| YOUR TASK |
Using the entries that follow, write out the line containing "Hadoop service to work.", the line containing "for any operation.", and every line between them, exactly and nothing else.

---------- DATA FOR THE TASK ----------

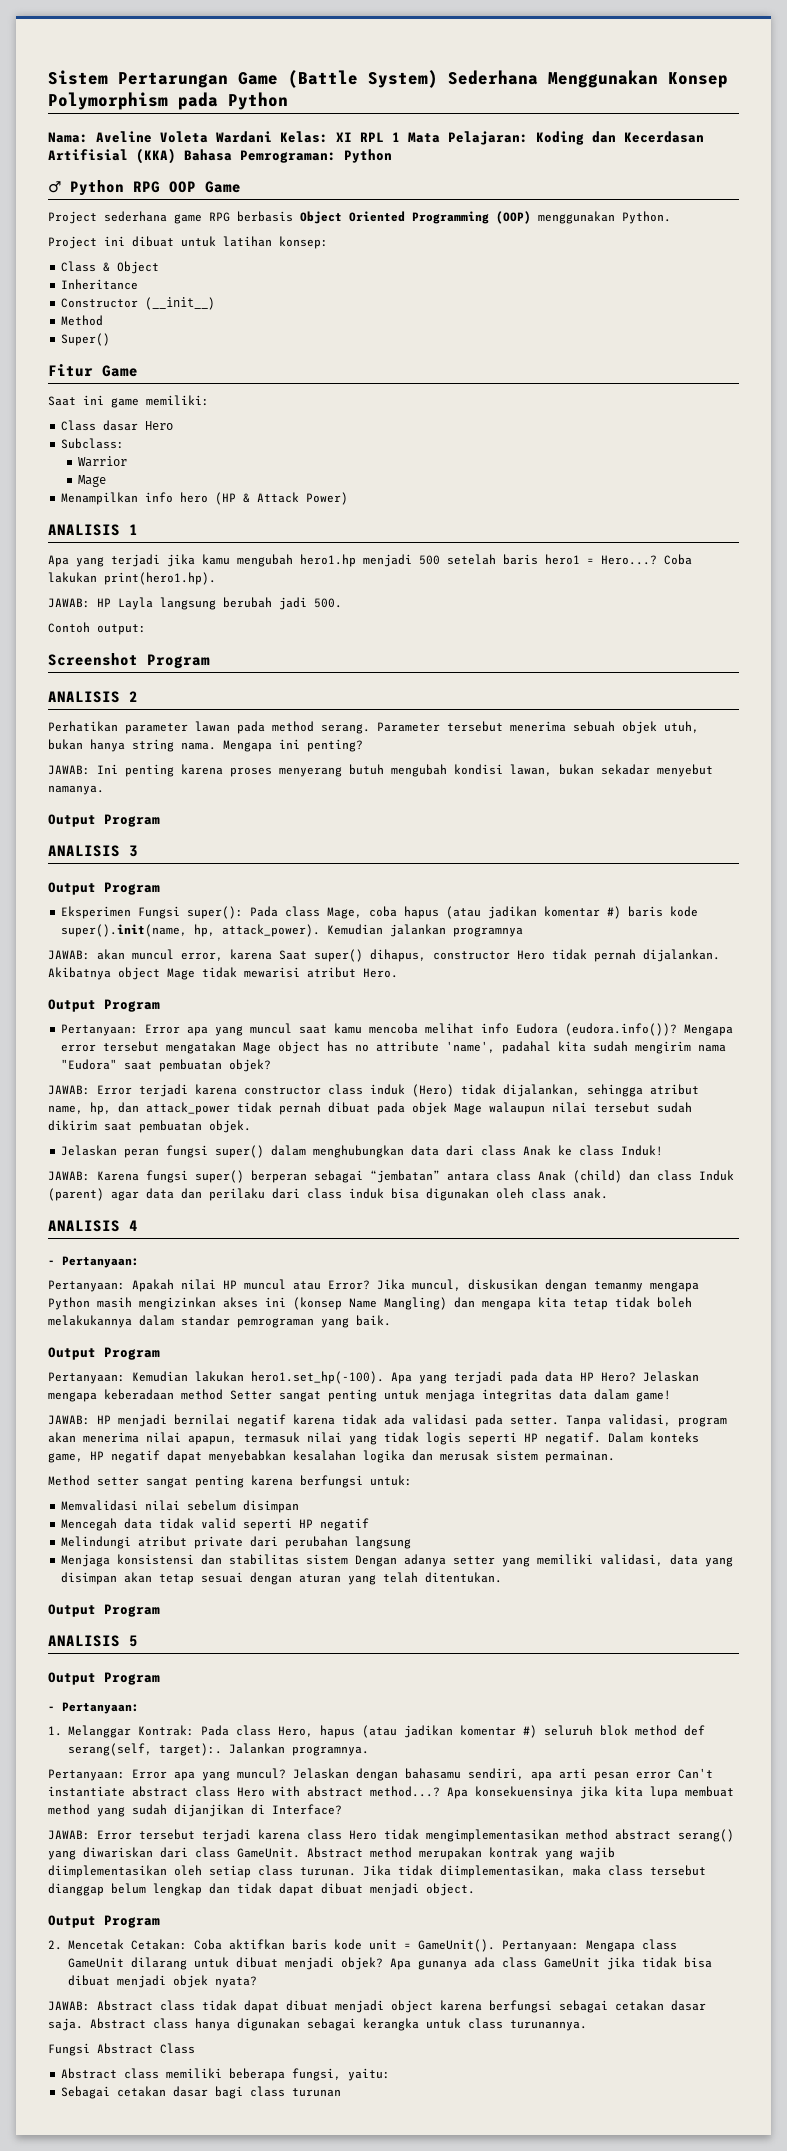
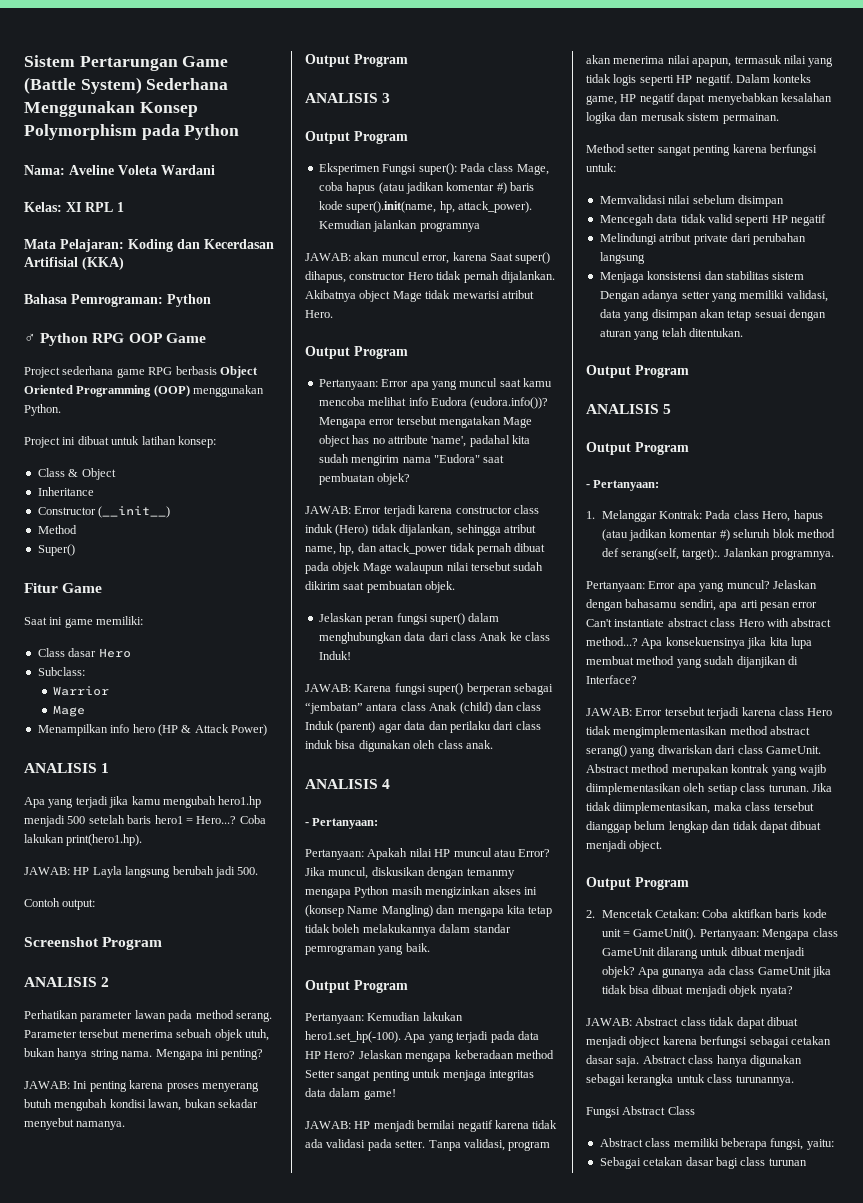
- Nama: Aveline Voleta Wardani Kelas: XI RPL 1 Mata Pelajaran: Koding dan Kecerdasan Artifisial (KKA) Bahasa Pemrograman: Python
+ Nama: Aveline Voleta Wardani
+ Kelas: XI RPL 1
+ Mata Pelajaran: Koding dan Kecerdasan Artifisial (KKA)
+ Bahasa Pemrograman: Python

----------
---------- DATA FOR THE TASK ----------

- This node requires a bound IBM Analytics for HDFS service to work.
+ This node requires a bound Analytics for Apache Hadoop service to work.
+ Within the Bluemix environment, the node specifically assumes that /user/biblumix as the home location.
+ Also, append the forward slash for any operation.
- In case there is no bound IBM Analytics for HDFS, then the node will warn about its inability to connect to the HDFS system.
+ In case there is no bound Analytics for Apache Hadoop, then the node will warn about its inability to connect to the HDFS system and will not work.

----------

| WRITTEN SOLUTION |
+ This node requires a bound Analytics for Apache Hadoop service to work.
+ Within the Bluemix environment, the node specifically assumes that /user/biblumix as the home location.
+ Also, append the forward slash for any operation.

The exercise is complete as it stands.